Gesehen habe ich die Wassermelonen übrigens bei Claudia von dinner um 8. Die haben nicht mehr los gelassen. Mittlerweile habe auch ich einen Kugelausstecher (das hat einfach her müssen!). Bei diesem, meinem ersten Salat dieser Art in diesem Sommer (ja es folgten schon weitere) – gab es den noch nicht, daher habe ich keine Kugeln gestochen sondern einfach mit dem Löffel Stückchen aus der Melone gebrochen, geht natürlich auch.

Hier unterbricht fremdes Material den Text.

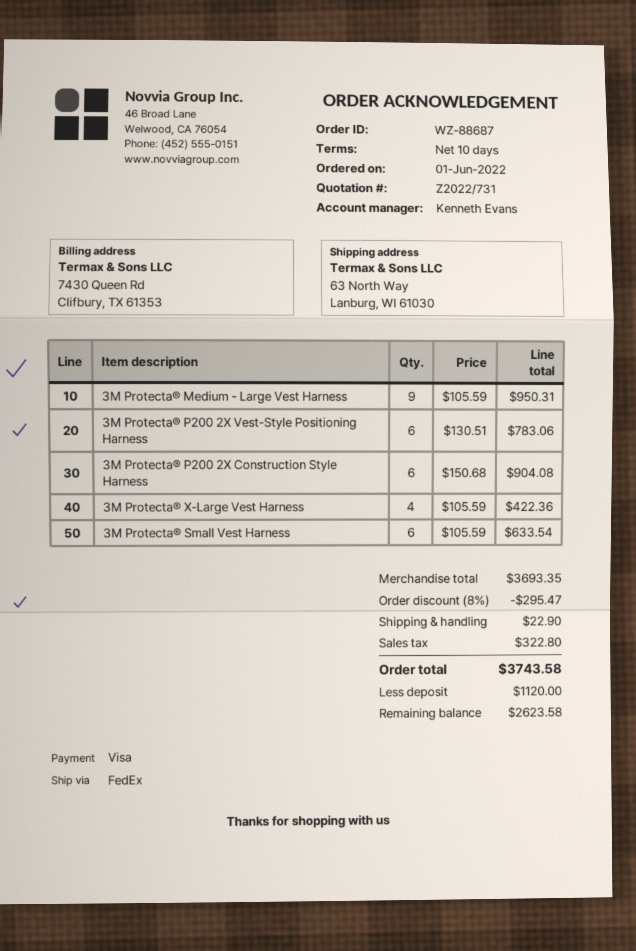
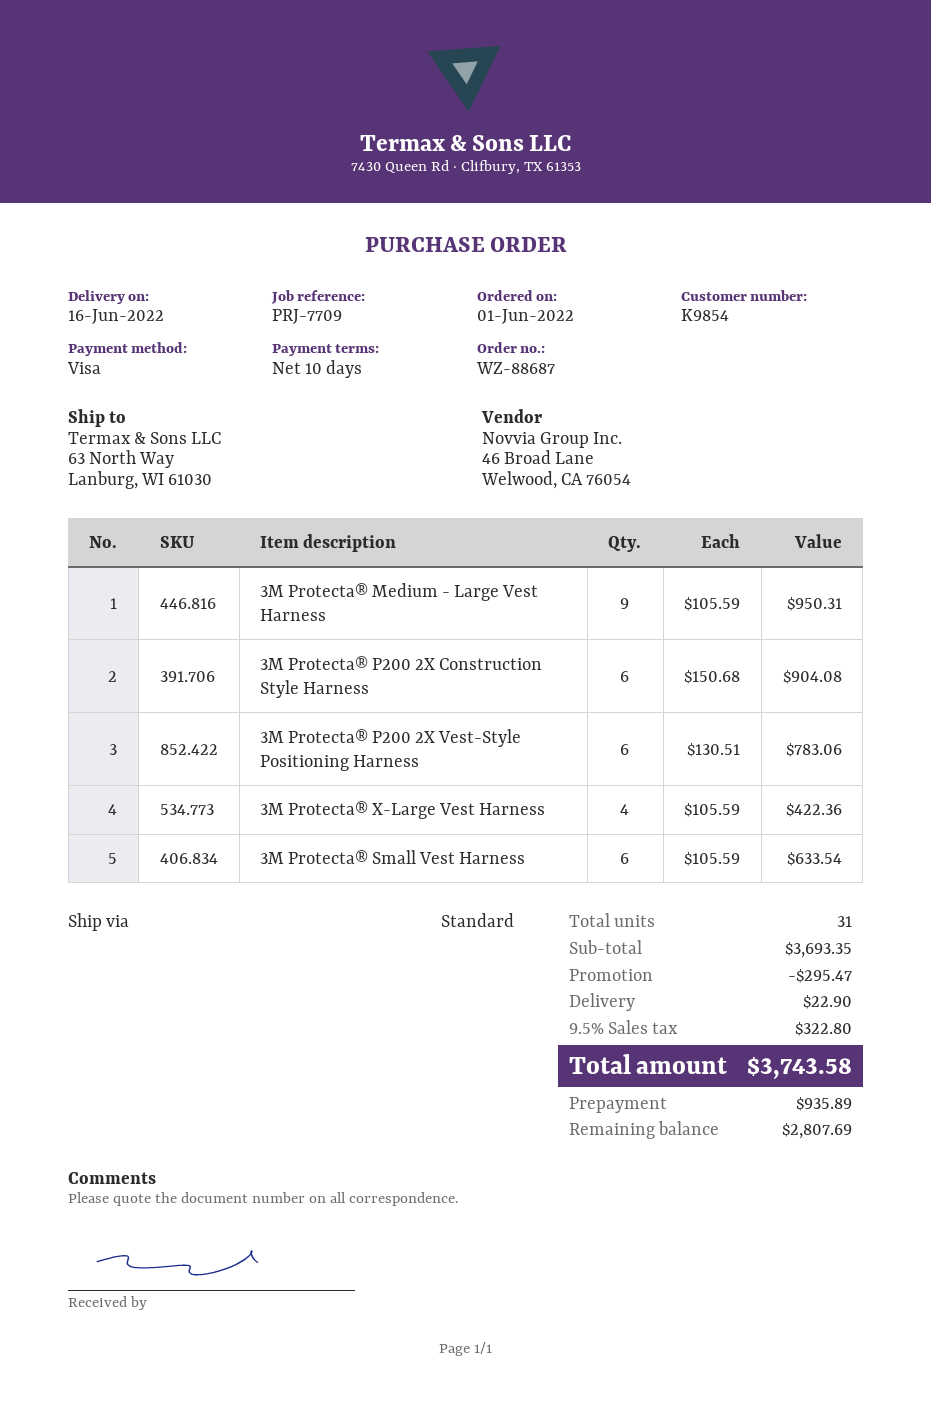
shipping method: FedEx -> standard
deposit: 1120.00 -> 935.89
balance: 2623.58 -> 2807.69

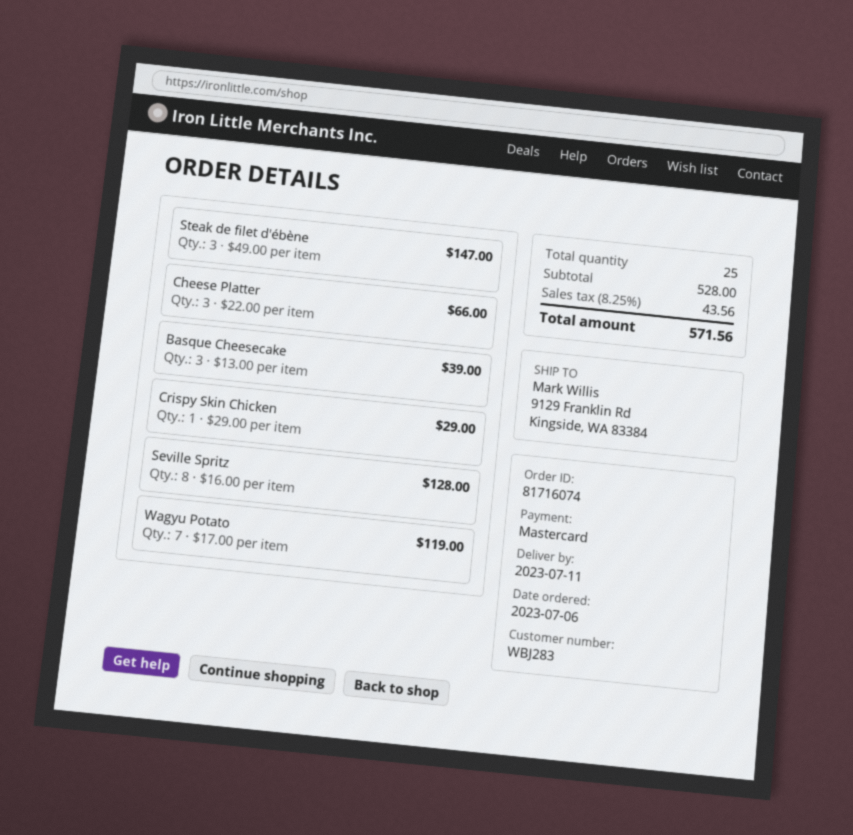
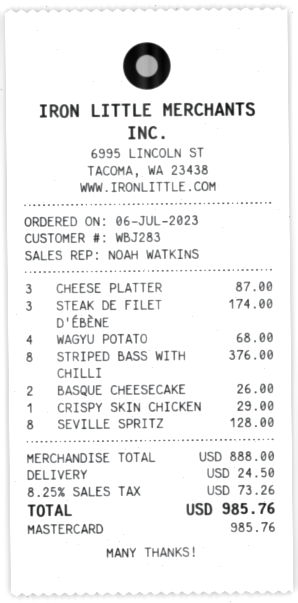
Steak de filet d'ébène: 3 for 147.00 -> 3 for 174.00
Cheese Platter: 3 for 66.00 -> 3 for 87.00
Basque Cheesecake: 3 for 39.00 -> 2 for 26.00
Wagyu Potato: 7 for 119.00 -> 4 for 68.00
STRIPED BASS WITH CHILLI: none -> 8 for 376.00
subtotal: 528.00 -> 888.00
shipping: none -> 24.50
tax: 8.25% = 43.56 -> 8.25% = 73.26
total: 571.56 -> 985.76

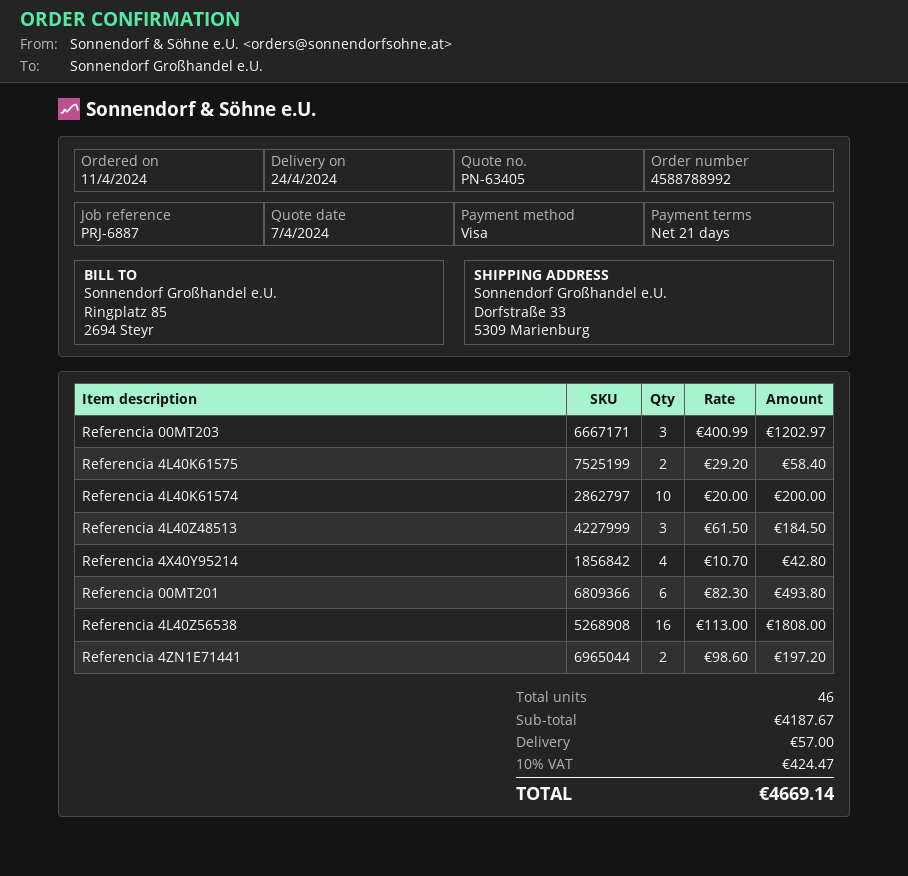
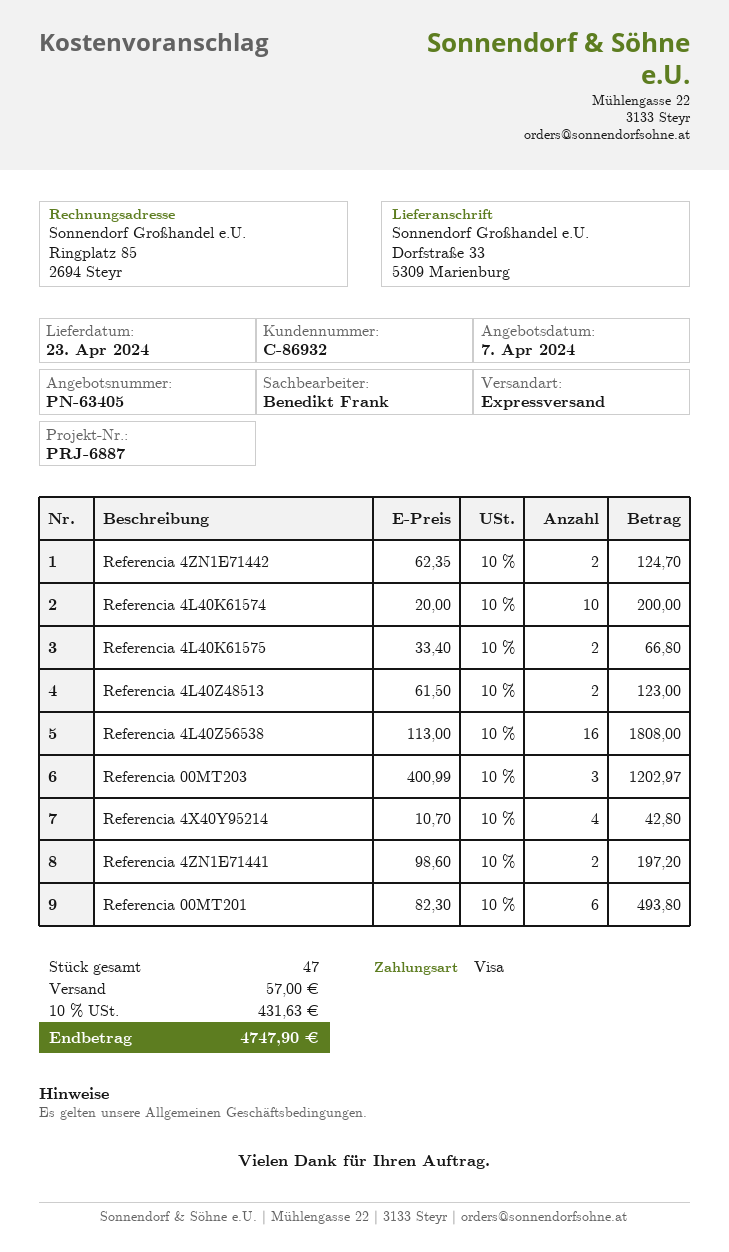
delivery date: 2024-04-24 -> 2024-04-23
Referencia 4L40K61575: 2 x 29.20 = 58.40 -> 2 x 33.40 = 66.80
Referencia 4L40Z48513: 3 x 61.50 = 184.50 -> 2 x 61.50 = 123.00
Referencia 4ZN1E71442: none -> 2 x 62.35 = 124.70
total quantity: 46 -> 47
tax: 10% = 424.47 -> 10% = 431.63
total: 4669.14 -> 4747.90

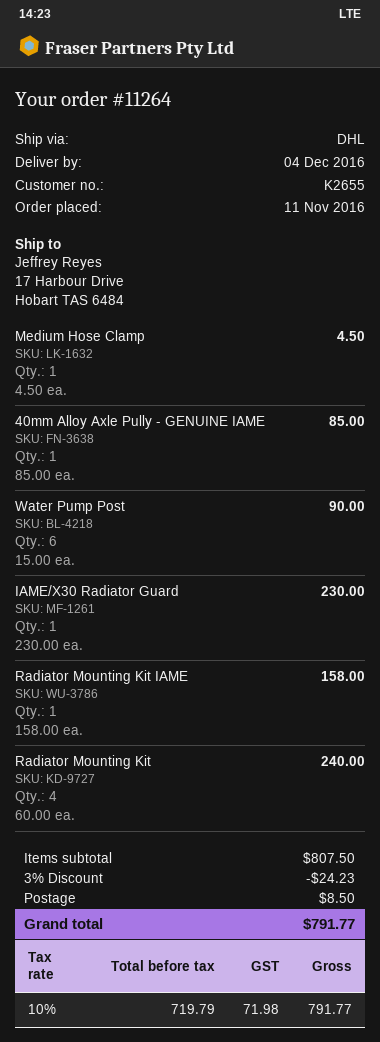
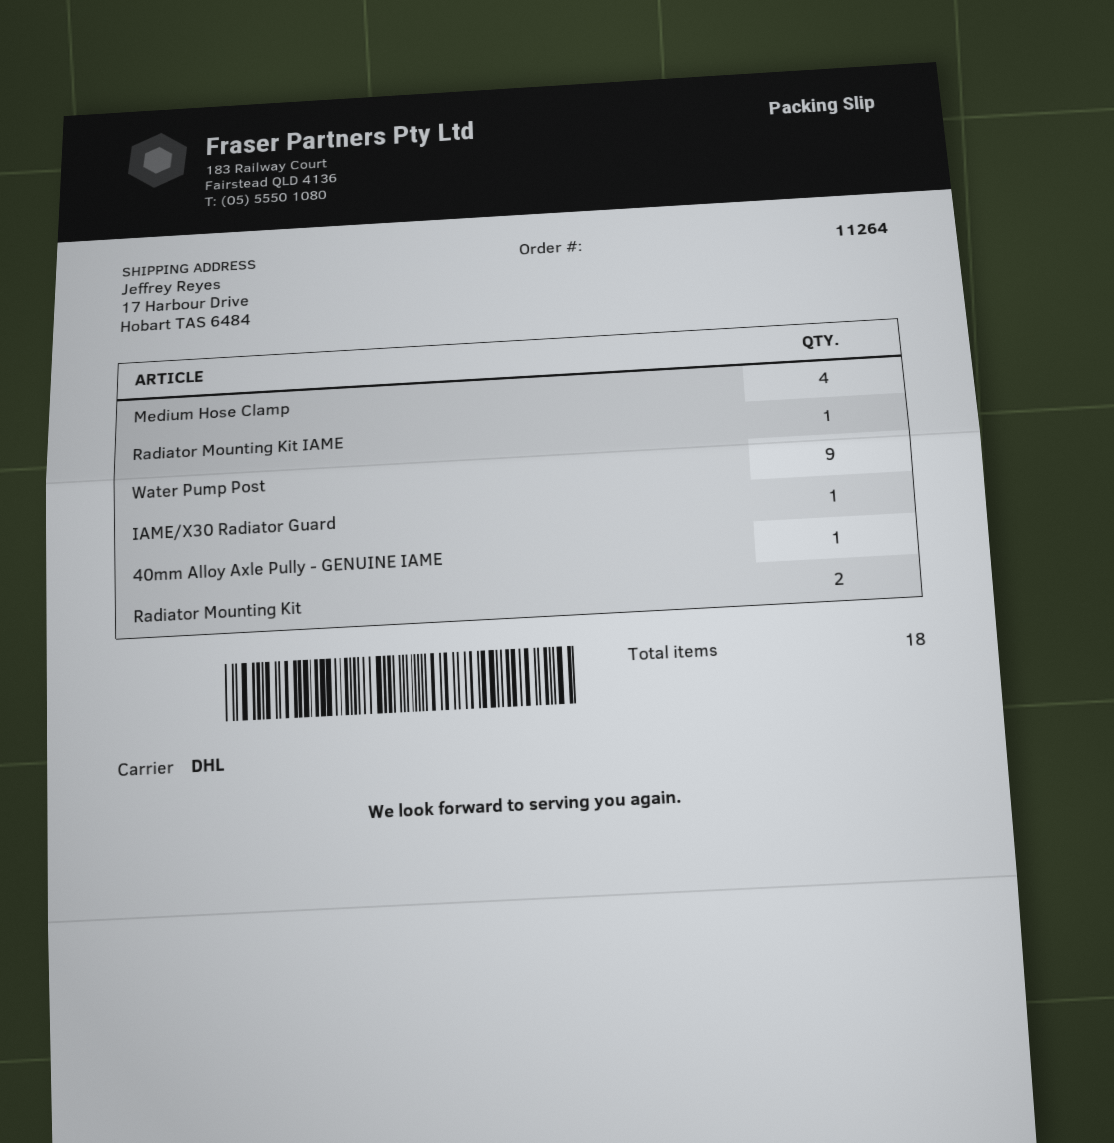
Medium Hose Clamp: 1 -> 4
Water Pump Post: 6 -> 9
Radiator Mounting Kit: 4 -> 2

Tomaten, Oliven, Feta und Wassermelone im Bohnensalat

auch wichtig: der Zitronensaft

Im Prinzip ist dieser Salat auch völlig anders zu machen. Nicht so griechisch wie bei mir mit Oliven, Feta, Tomaten, roten Zwiebeln und so. Beim letzten Mal habe ich ein bisschen anders kombiniert mit Kichererbsen und Bohnen gemischt, viel Gurke und Tomate, ohne Oliven. Was ich bei solchen eher “rustikalen” Salaten ganz gerne mache, ist die Zutaten in unterschiedliche Größen zu schneiden. Zwiebel in Würfel und Streifen, Cocktail- und Strauchtomaten in kleinere und größere Hälften bzw. Würfel, Melone in Kugeln usw. Sieht nett und handgemacht aus – muss aber selbstverständlich nicht wer lieber akkurat geschnitzt mag.
Für den Salat wie auf dem Bild jedenfalls haben es eine große Dose weiße Bohnen, Tomaten, Karotte, rote Zwiebel, grüne Oliven mit Zitronenfüllung (auch wenn die genau genommen aus Spanien sind, aber man ist ja flexibel), und Fetakäse in die nähere Auswahl geschafft. Angemacht habe ich das ganze mit Zitronensaft- und Schale, Olivenöl, weißem Balsamico, vielen gehackten Kräutern (auch das ist variabel! in diesem Fall Basilikum und Salbei) und — ein bisschen Ahornsirup. Der Zeit wegen greife ich meist auf Dosen-Hülsenfrüchte zurück, auch hier kann man gute erwischen, wenn natürlich auch nicht so optimal wie trockene, selber eingelegt und gekochte.

Schön sind übrigens besonders die Reaktionen auf die süßlich-erfrischende Wassermelone im Salat wenn die Gäste denken, es wären Tomaten: “hmm… da ist Wassermelone drin oder?!” – Pause – “das ist ja cool!” .. Sommer schmeckt eben!